Mister Roberts is an old favorite of mine. It's one that makes me think of my dad, who also loves it. We used to quote lines from it, most notably James Cagney's angry, "Who did it?"

Ostensibly a war comedy, Mister Roberts also has is poignant moments, including an ending which I won't spoil here, even if it is a 63-year-old movie. Henry Fonda stars in the title role as cargo officer of a supply ship in the Pacific. He longs to get into the action, instead of supervising a rust bucket full of toothpaste and toilet paper. But Cagney, the Captain, refuses to endorse his transfer requests, even though the old man can't stand him. Fonda is a "college boy," and Cagney hates that, and he can't stand that the men look up to him.

Other characters are Doc (William Powell, excellent as always in his last film role), and Jack Lemmon as Ensign Pulver, a singularly unique character. Lemmon hides from the captain. When they finally meet Cagney doesn't know who he is, and is astonished that he's been on the ship 14 months. Lemmon's job is officer in charge of laundry and morale, but he spends most of his time in his bunk reading dirty books or planning pranks on the captain that he never carries out.
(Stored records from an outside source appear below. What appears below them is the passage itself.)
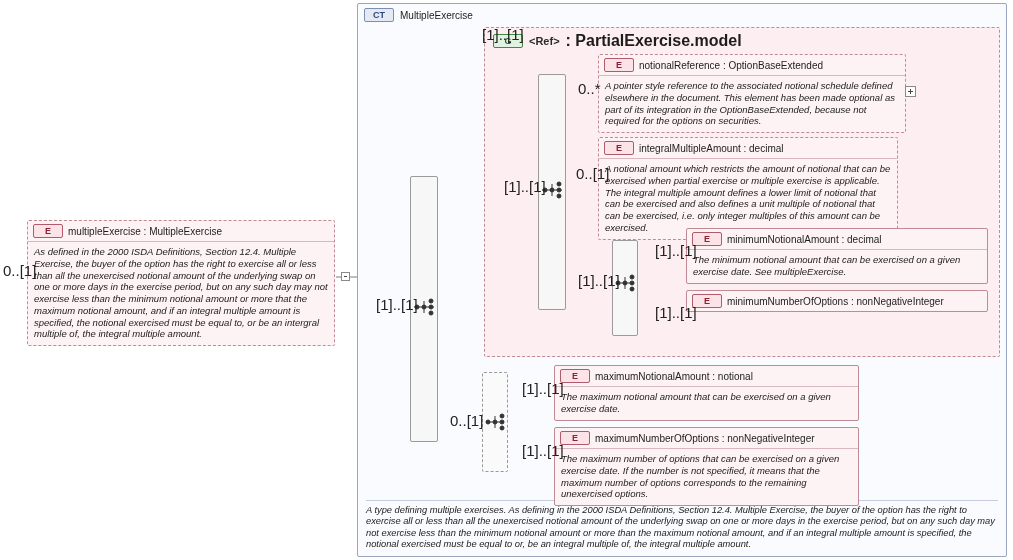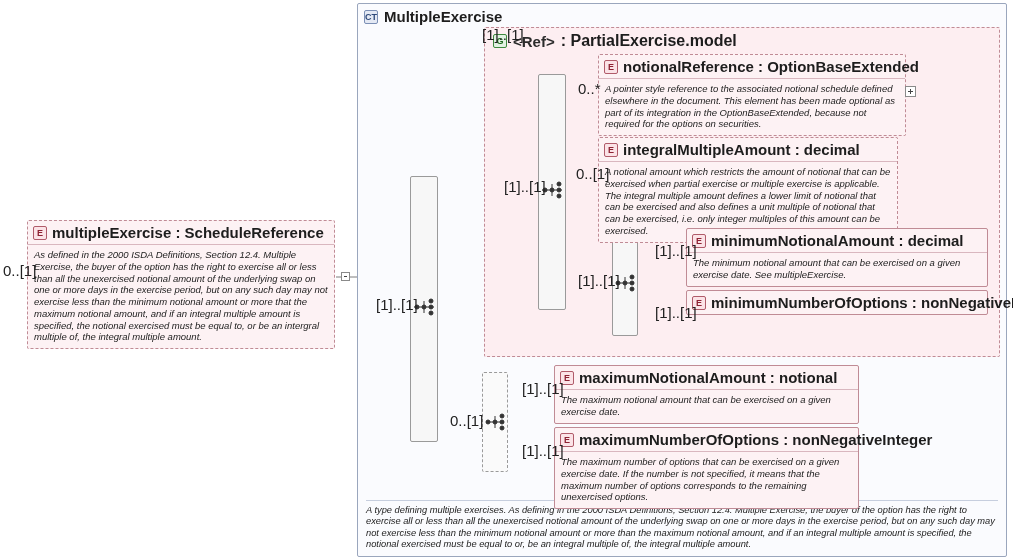"CT" .badge { width: 14px -> 30px }
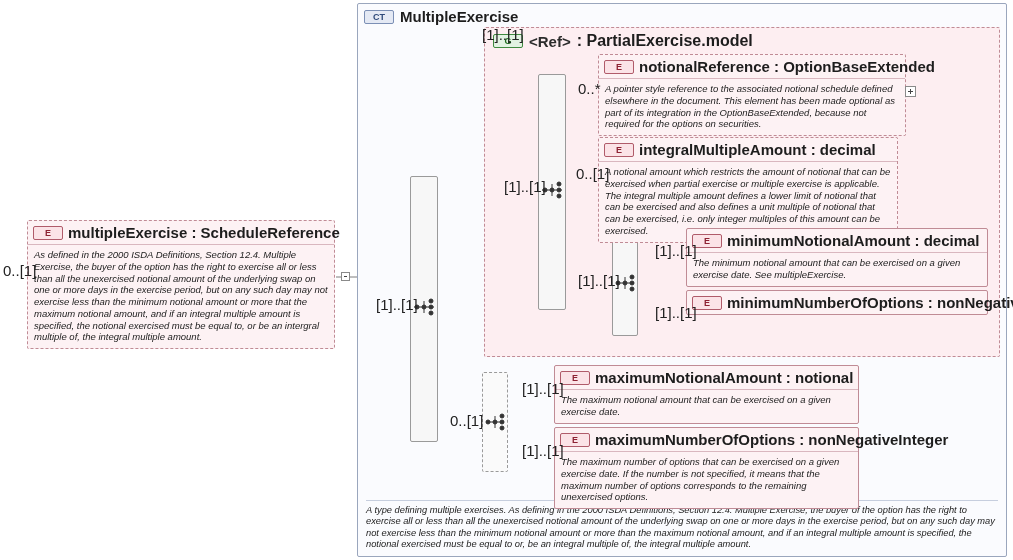"MultipleExercise" .title { font-size: 15px -> 10px; font-weight: bold -> normal }
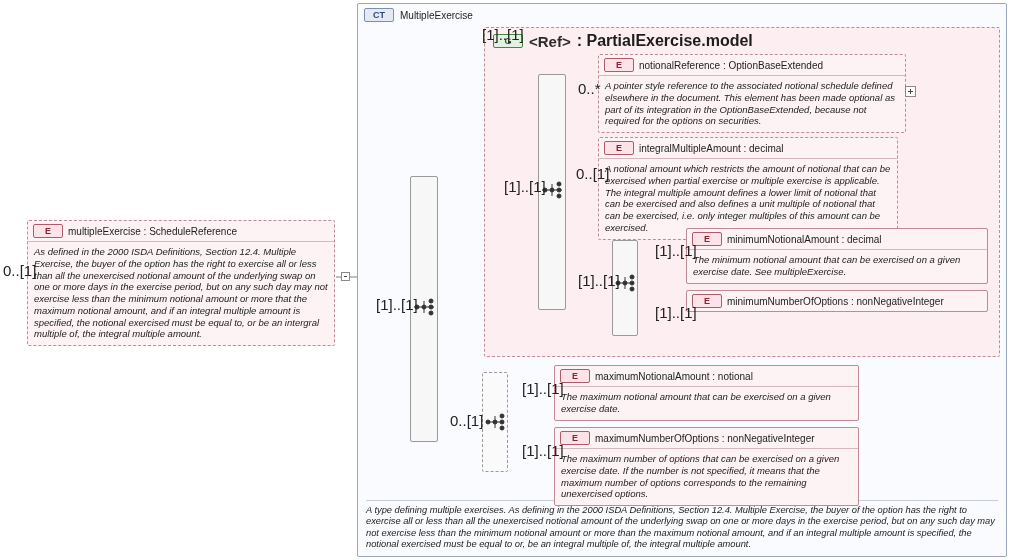"<Ref>" .grp-ref { font-size: 15px -> 11px }
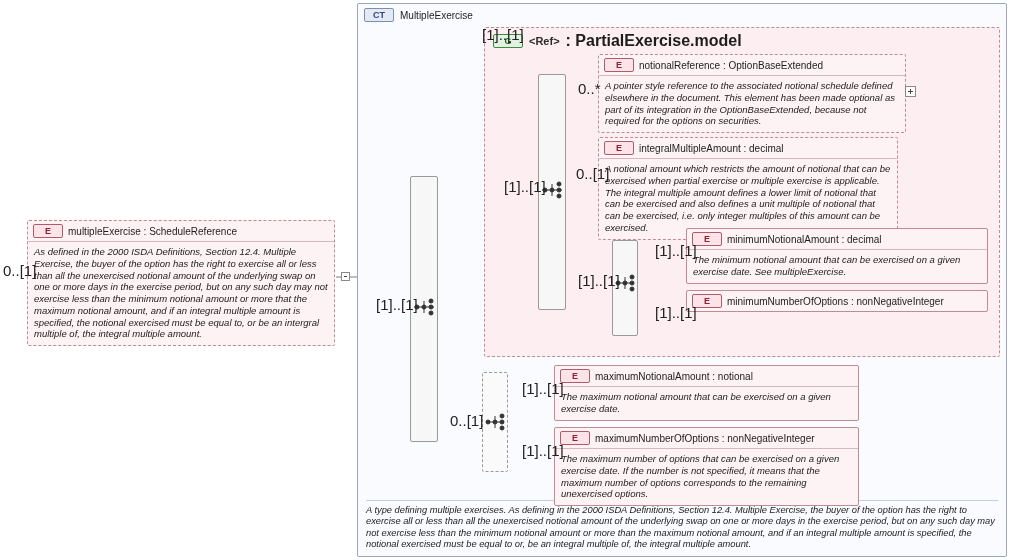"multipleExercise : ScheduleReference" span.title { text: ScheduleReference -> MultipleExercise }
Fonda tells him he's likable, but also the laziest man he's ever seen.

Since the men are starting to become stir crazy, Fonda agrees to give up asking for transfers if Cagney will give the men shore leave. An agreement is hatched, but the crew get so drunk they're hauled in by the shore patrol (a cameo by Martin Milner as a shore patrolman with a Southern accent is hysterical). Fonda, having no more fucks left to give, throws the palm tree Cagney won overboard.

Mister Roberts was first a novel then a play and then a film. It was directed by John Ford and Mervyn Leroy, with Ford being fired from the movie after repeated clashes with Fonda (ironically, Ford insisted Fonda play the part, over William Holden and Marlon Brando). The performances by the four leads are just so good, with Lemmon winning an Oscar, but Cagney brims with so much rage it's hard to believe he wasn't really that mad.

The film is basically about leadership, or lack thereof. Fonda is admired and respected because he puts the crew ahead of himself, while Cagney allows spite and bitterness to make him a martinet. "They must have scraped the bottle of the barrel to find you," Fonda tells him. The film also keeps alive, even in a war-time military, the spirit of rebellion. When Pulver makes a firecracker that blows the laundry room apart, Fonda couldn't be more delighted. The enemy, in this case, is not the Japanese but the absolute power on the bridge.

This is one of those must-see movies, a beauty, full of laughs and heartache.